Mais dans cette situation compliquée, il n’y a pas que des perdants et certains opérateurs semblent avoir tiré leur épingle du jeu. Nos sources indiquent en effet qu’un nombre important des nouvelles minoteries installées se sont tournées vers des activités qui relèvent clairement de la spéculation.

Les pratiques qu’elles décrivent sont celles d’opérateurs qui s’approvisionnent en blé tendre auprès de l’OAIC au prix subventionné de 1.285 dinars le quintal et qui revendent ce même blé tendre sans aucune transformation sur un marché libre où il est utilisé pour l’essentiel en tant qu’aliment du bétail à un prix qui se situe actuellement autours de 2.500 dinars le quintal.

Pour se convaincre de l’ampleur de cette nouvelle activité, il n’y aurait, au Centre du pays, qu’à se rendre « sur le marché de Ain Oussera, traditionnellement réservé à l’aliment du bétail et qui s’est transformé ces dernières années en un véritable marché du blé tendre ».
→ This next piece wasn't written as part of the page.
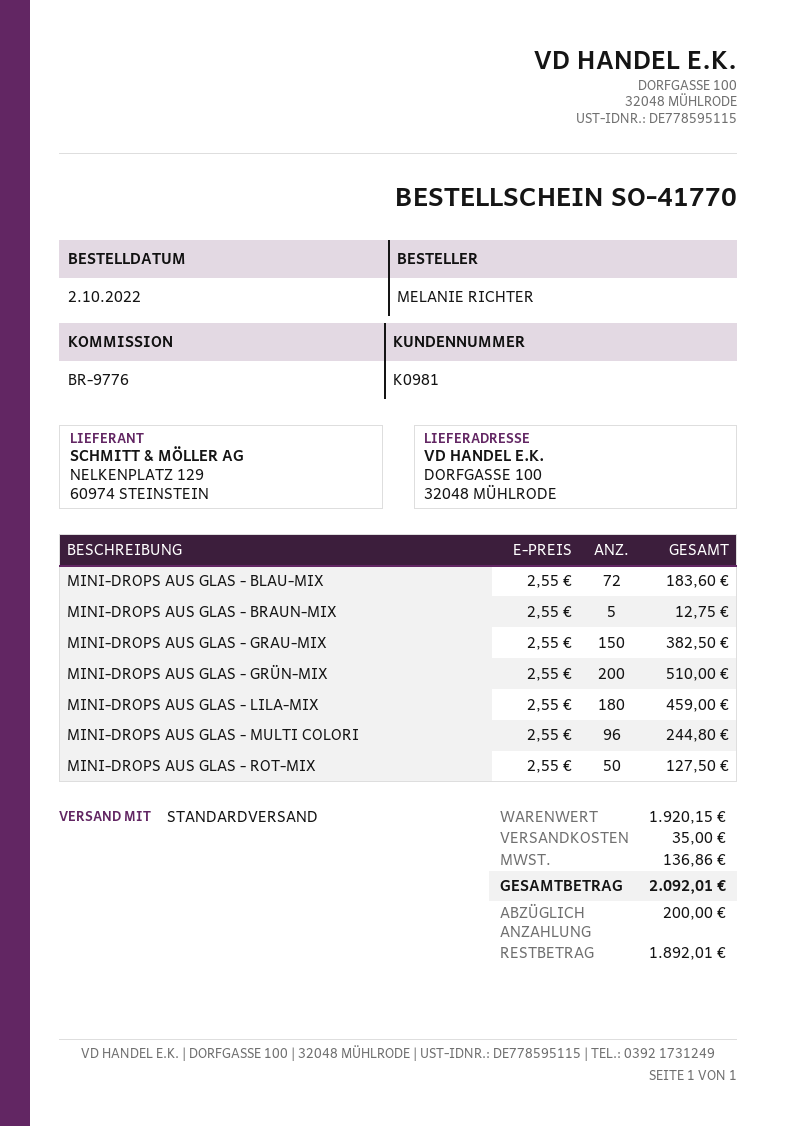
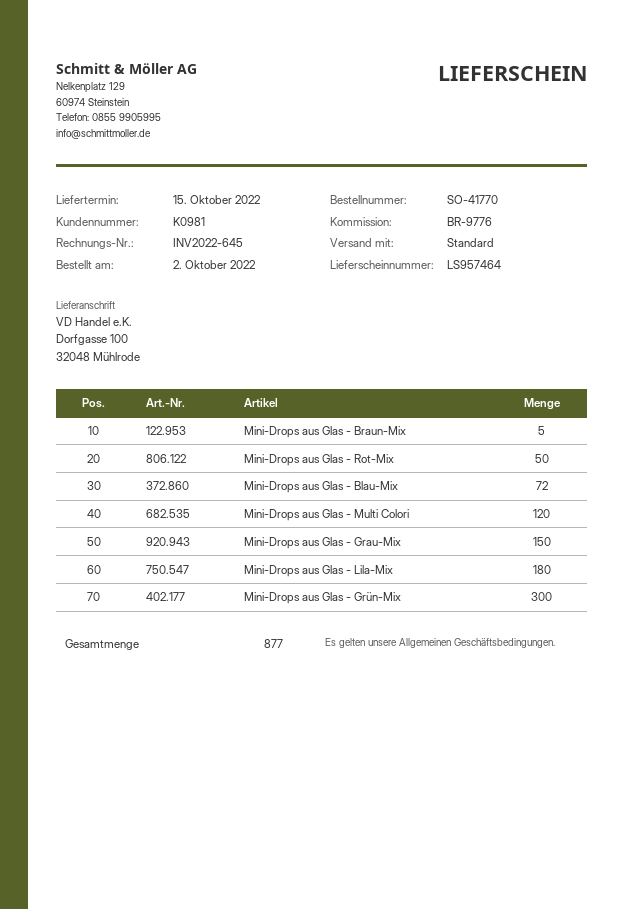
MINI-DROPS AUS GLAS - GRÜN-MIX: 200 -> 300
MINI-DROPS AUS GLAS - MULTI COLORI: 96 -> 120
La belle époque des moissons

Le circuit se complique et se perfectionne encore un peu plus en période de récolte. À l’époque des moissons, l’OAIC se transforme en effet en acheteur de la production nationale de blé tendre à un prix très généreusement subventionné par l’État et fixé depuis plusieurs années à plus de 3.200 dinars.

Nos « investisseurs » parviennent souvent à cette occasion, avec la complicité de certains producteurs, à revendre à l’OAIC une certaine quantité de blé tendre stockée à cette intention et qui reviendrait vers l’opérateur public à près de 3 fois son prix de cession.

Dans ces conditions, pour nos interlocuteurs, le calcul est vite fait. Une « minoterie » approvisionnée à hauteur de 300 tonnes par jour est en mesure de réaliser au minimum un bénéfice quotidien de près d’1 million de dinars.

Il ne faudrait pas chercher beaucoup plus loin les raisons de l’engouement persistant de ces « investisseurs » d’un nouveau genre pour l’activité minotière.

Lorsqu’en novembre dernier, Ahmed Ouyahia a donné instruction au ministère de l’Agriculture de ne plus approvisionner en céréales les unités de production qui ont entamé leur activité après le 31 décembre 2016, on n’a signalé aucune pénurie de farine chez les boulangers. En revanche, on a bien relevé à la même période une pénurie d’aliments du bétail qui a été imputée, en décembre, aux licences d’importation par le ministre du Commerce, M. Benmeradi.